Many of the other behaviors that undermine our intuition are really just the outcome of habit. There are many habits that can develop over years of disordered eating that can disrupt our bodies’ signals. These include not eating breakfast even if you wake up hungry or clearing your plate even after you’re full. By falling into old habits, we lose out on the opportunity to allow our bodies to lead us in our eating experience.

The good news is that impulse, intellect, and habit are also powerful tools that help us become intuitive eaters. Impulses can bring us awareness of different conflicts in our lives, internal or external, that may have gone by undetected. Whenever we feel urgency around different courses of action, it’s a pretty sure sign we need to investigate what stress is driving that impulse.

Intellect can guide us to make thoughtful choices when we decide how to best nourish ourselves.
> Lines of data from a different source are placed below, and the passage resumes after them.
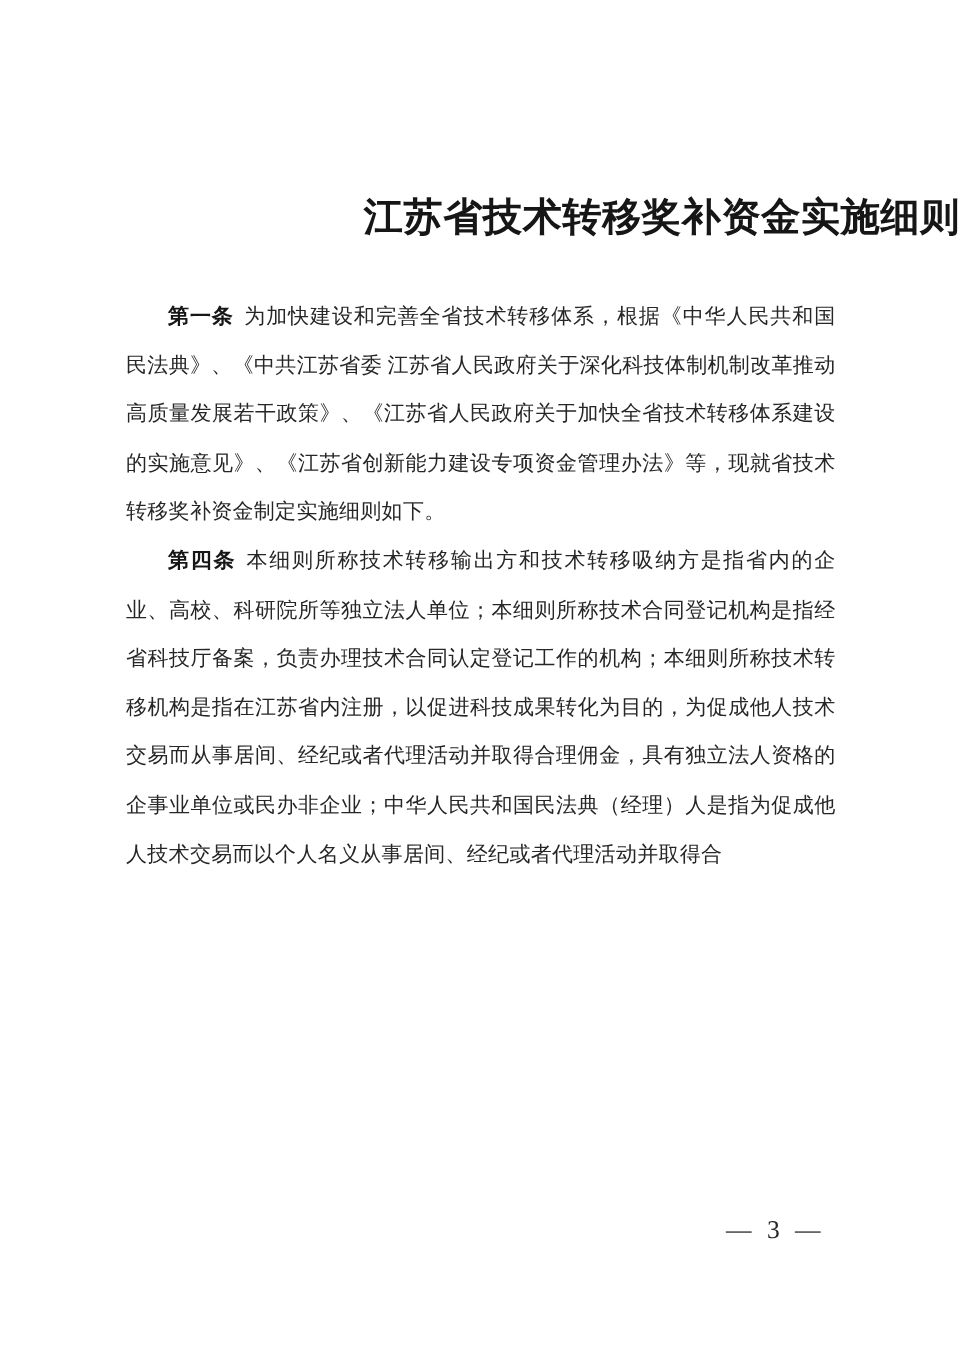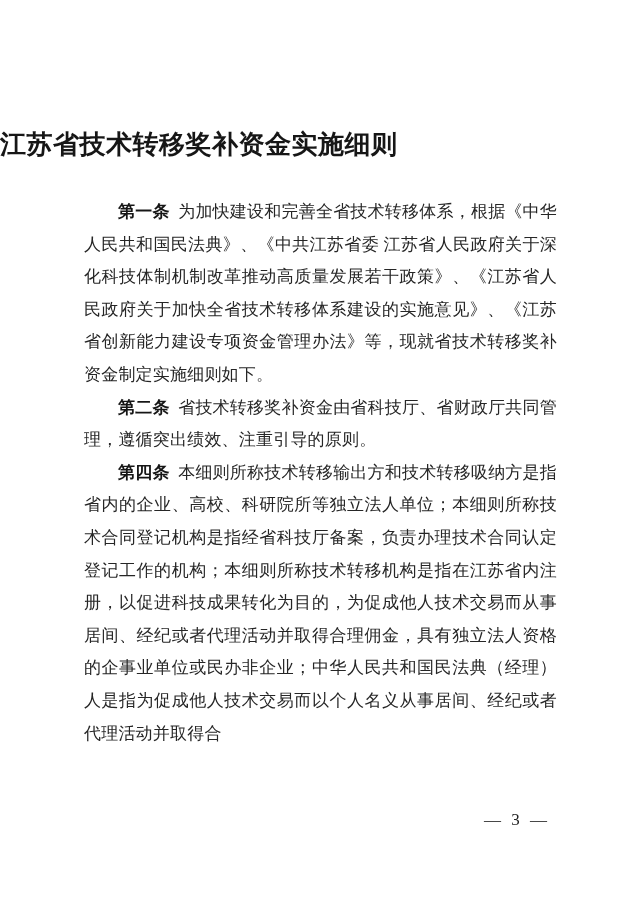"江苏省技术转移奖补资金实施细则" .doc-title { text-align: left -> right }
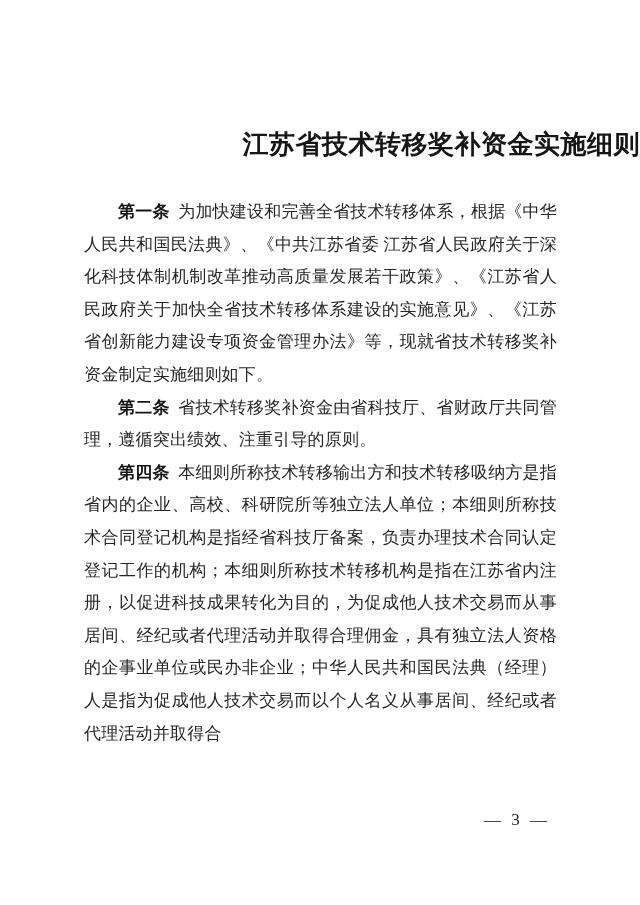"第一条" .para { font-size: 17px -> 14px }
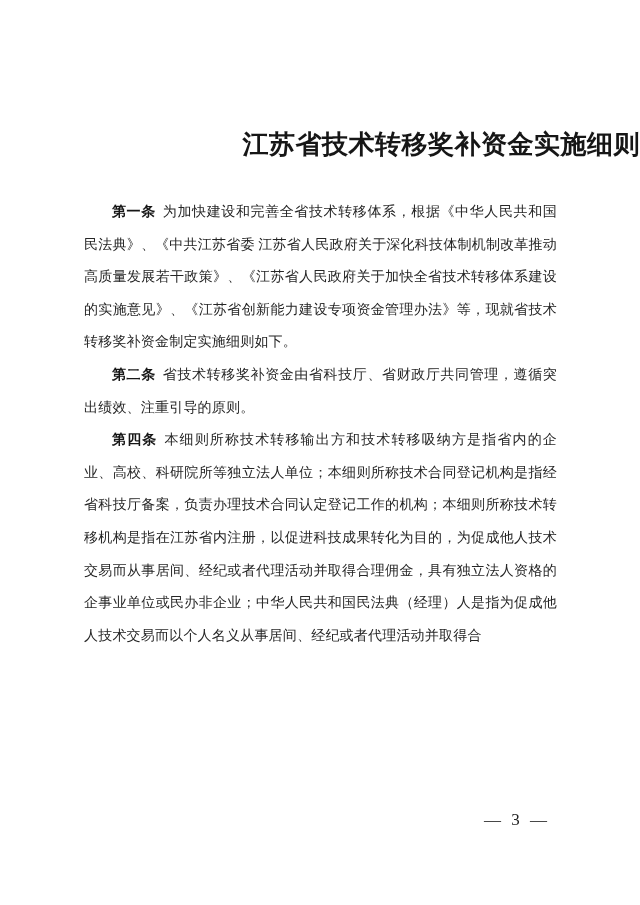"第二条" p.para { html: <p> <b>第二条</b><span>省技术转移奖补资金由省科技厅、省财政厅共同管理，遵循突出绩效、注重引导的原则。</span> </p> -> none }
We can likewise use intellect to run through all the self-care options open to us and choose the one that will best fill our need.

Habits can be developed to assist us after we gain a sense of what our bodies need and what generally works to fulfill those needs.

As always, these can show up in all areas of our lives and not just in our eating routines. Impulsive behavior can manifest itself all throughout our day and bring us to act against our own best interests. Anger is just one great example of where impulse mutes our intuition and brings us to regrettable actions.

We over-intellectualize much of our lives and try “scientific” fixes for everything. We use formulas for marriage, parenting, and career, just to name a few. Often these formulas actually cause us to turn a blind eye to solutions that we’ve always felt intuitively but were convinced were ridiculous because they went against “proven” solutions.

And habits, well, we all know how bad habits can wreak havoc in every nook of our lives…

The tools of Intuitive Eating are powerful remedies to all of these disruptors. By learning how to bring menuchas hanefesh into your life and finally listen to your internal voice, many challenges in life begin to resolve themselves just by allowing our own inner expert to guide us.

To paraphrase some feedback I received from my clients, when they signed up for this program many thought it would be all about food. And though they have definitely learned a lot about their relationship with food and have made progress in that aspect, they saw that the program was about so much more. They have found it to be life altering, spilling over into and affecting so many areas of their lives. While many of them saw Intuitive Eating as a perfect solution to their eating issues, it has surprisingly brought meaning into their lives in so many ways.